--- BRIEF ---
Repeat word for word the lines from the top of the records through the line containing "position:absolute; left:1px; top:18px;", and skip the pictures.
---- PROVIDED DATA
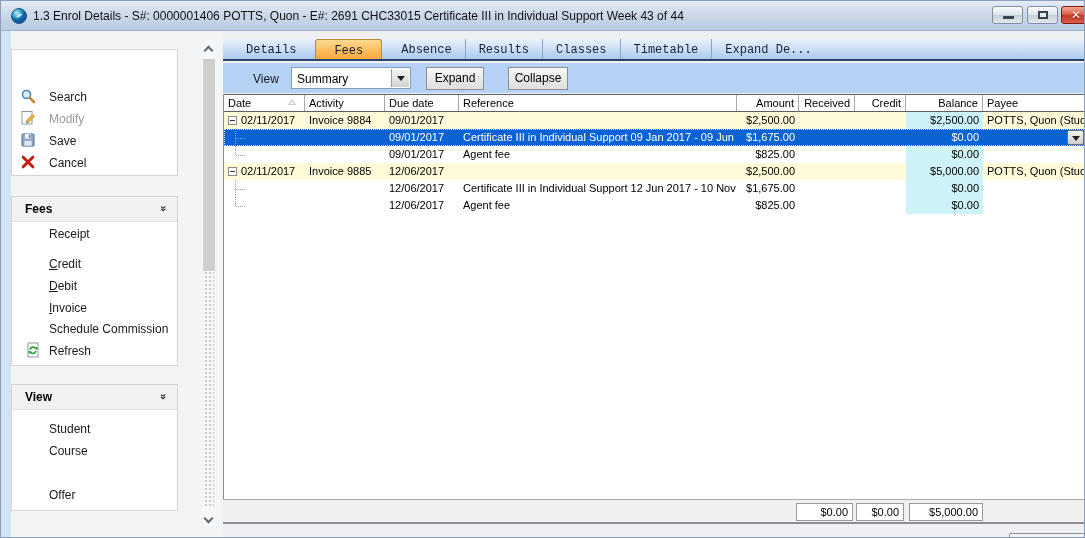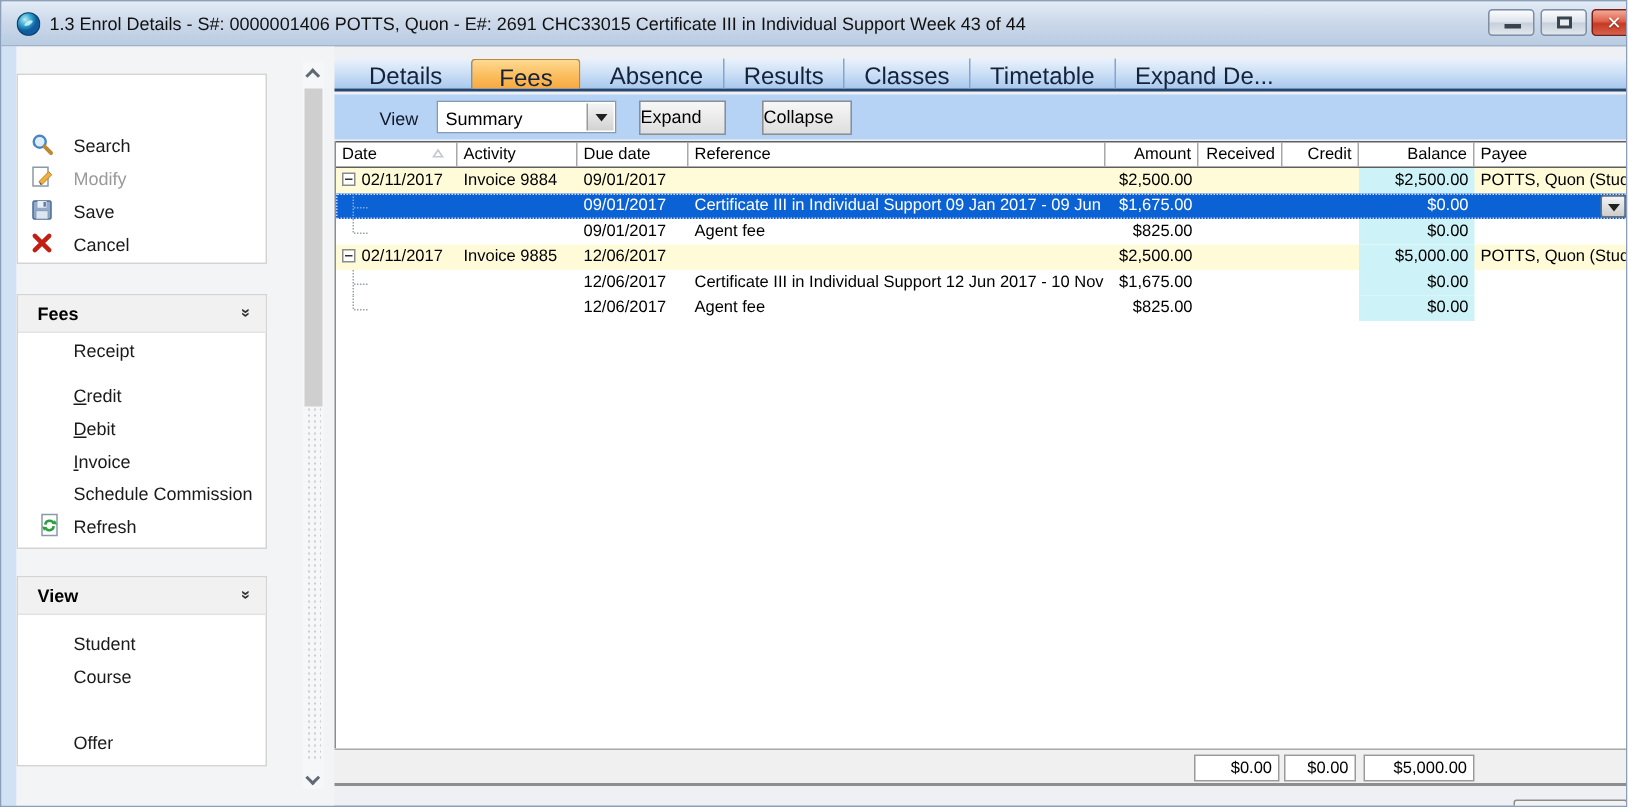--- a/index.html
+++ b/index.html
@@ -48,36 +48,36 @@
   .sb-thumb { position:absolute; left:1px; top:18px; width:12px; height:212px; background:#cfcfcf; }
   .chev-up, .chev-dn { position:absolute; left:3px; width:7px; height:7px; border-left:2px solid #606a74; border-top:2px solid #606a74; }
   .chev-up { top:6px; transform:rotate(45deg); }
   .chev-dn { bottom:4px; transform:rotate(225deg); }
 
   
   .main { position:absolute; left:222px; top:30px; width:863px; height:508px; }
   .tabstrip { position:absolute; left:0; top:8px; width:100%; height:22px;
     background:linear-gradient(180deg,#eaf2fc 0%,#cfe1f6 45%,#a9c8ef 100%);
     border-bottom:2px solid #26456f; display:flex; align-items:stretch; padding-left:10px; }
-  .tab { padding:4px 13px 0 13px; font-size:16px; color:#14233c; position:relative; cursor:default; white-space:nowrap; }
+  .tab { padding:4px 13px 0 13px; font-size:12px; color:#14233c; position:relative; cursor:default; white-space:nowrap;font-family:Liberation Mono, monospace; }
   .tab + .tab { border-left:1px solid #86a4cc; }
   .tab.active { background:linear-gradient(180deg,#fdda92 0%,#fbbd5e 55%,#f8a940 100%);
     border:1px solid #b98a3e; border-bottom:none; border-radius:3px 3px 0 0; margin-left:6px; margin-right:6px; padding:4px 18px 0 18px; }
   .tab.active + .tab { border-left:none; }
 
   .toolbar { position:absolute; left:0; top:32px; width:100%; height:30px; background:#b6d2f4; }
   .view-lbl { position:absolute; left:30px; top:9px; font-size:12px; color:#101828; }
   .combo { position:absolute; left:68px; top:4px; width:120px; height:22px; background:#fff; border:1px solid #7f9db9; }
   .combo .val { position:absolute; left:5px; top:4px; font-size:12px; }
   .combo .btn { position:absolute; right:1px; top:1px; bottom:1px; width:18px;
     background:linear-gradient(180deg,#f4f4f4,#d2d2d2); border-left:1px solid #9a9a9a; }
   .tri-dn { position:absolute; left:50%; top:50%; margin:-2px 0 0 -4px; width:0; height:0;
     border-left:4px solid transparent; border-right:4px solid transparent; border-top:5px solid #202020; }
   .tbtn { position:absolute; top:4px; height:23px; background:linear-gradient(180deg,#f7f7f7,#dedede);
-    border:1px solid #8e8e8e; font-size:12px; text-align:left; line-height:21px; }
+    border:1px solid #8e8e8e; font-size:12px; text-align:center; line-height:21px; }
   .tbtn.expand { left:203px; width:58px; }
   .tbtn.collapse { left:285px; width:60px; }
 
   
   .grid { position:absolute; left:0; top:63px; width:100%; height:405px; background:#fff; border-left:1px solid #8c8c8c; }
   .ghead { display:flex; height:18px; border-top:1px solid #5f5f5f; border-bottom:1px solid #5f5f5f; background:#fff; }
   .ghead .hc { position:relative; border-right:1px solid #a8a8a8; padding:2px 4px 0 4px; white-space:nowrap; overflow:hidden; }
   .ghead .hc.num { text-align:right; }
   .sort-tri { position:absolute; right:8px; top:4px; width:0; height:0;
     border-left:4px solid transparent; border-right:4px solid transparent; border-bottom:6px solid #c3c9d1; }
--------
--- EXERCISE ANSWER ---
--- a/index.html
+++ b/index.html
@@ -48,36 +48,36 @@
   .sb-thumb { position:absolute; left:1px; top:18px; width:12px; height:212px; background:#cfcfcf; }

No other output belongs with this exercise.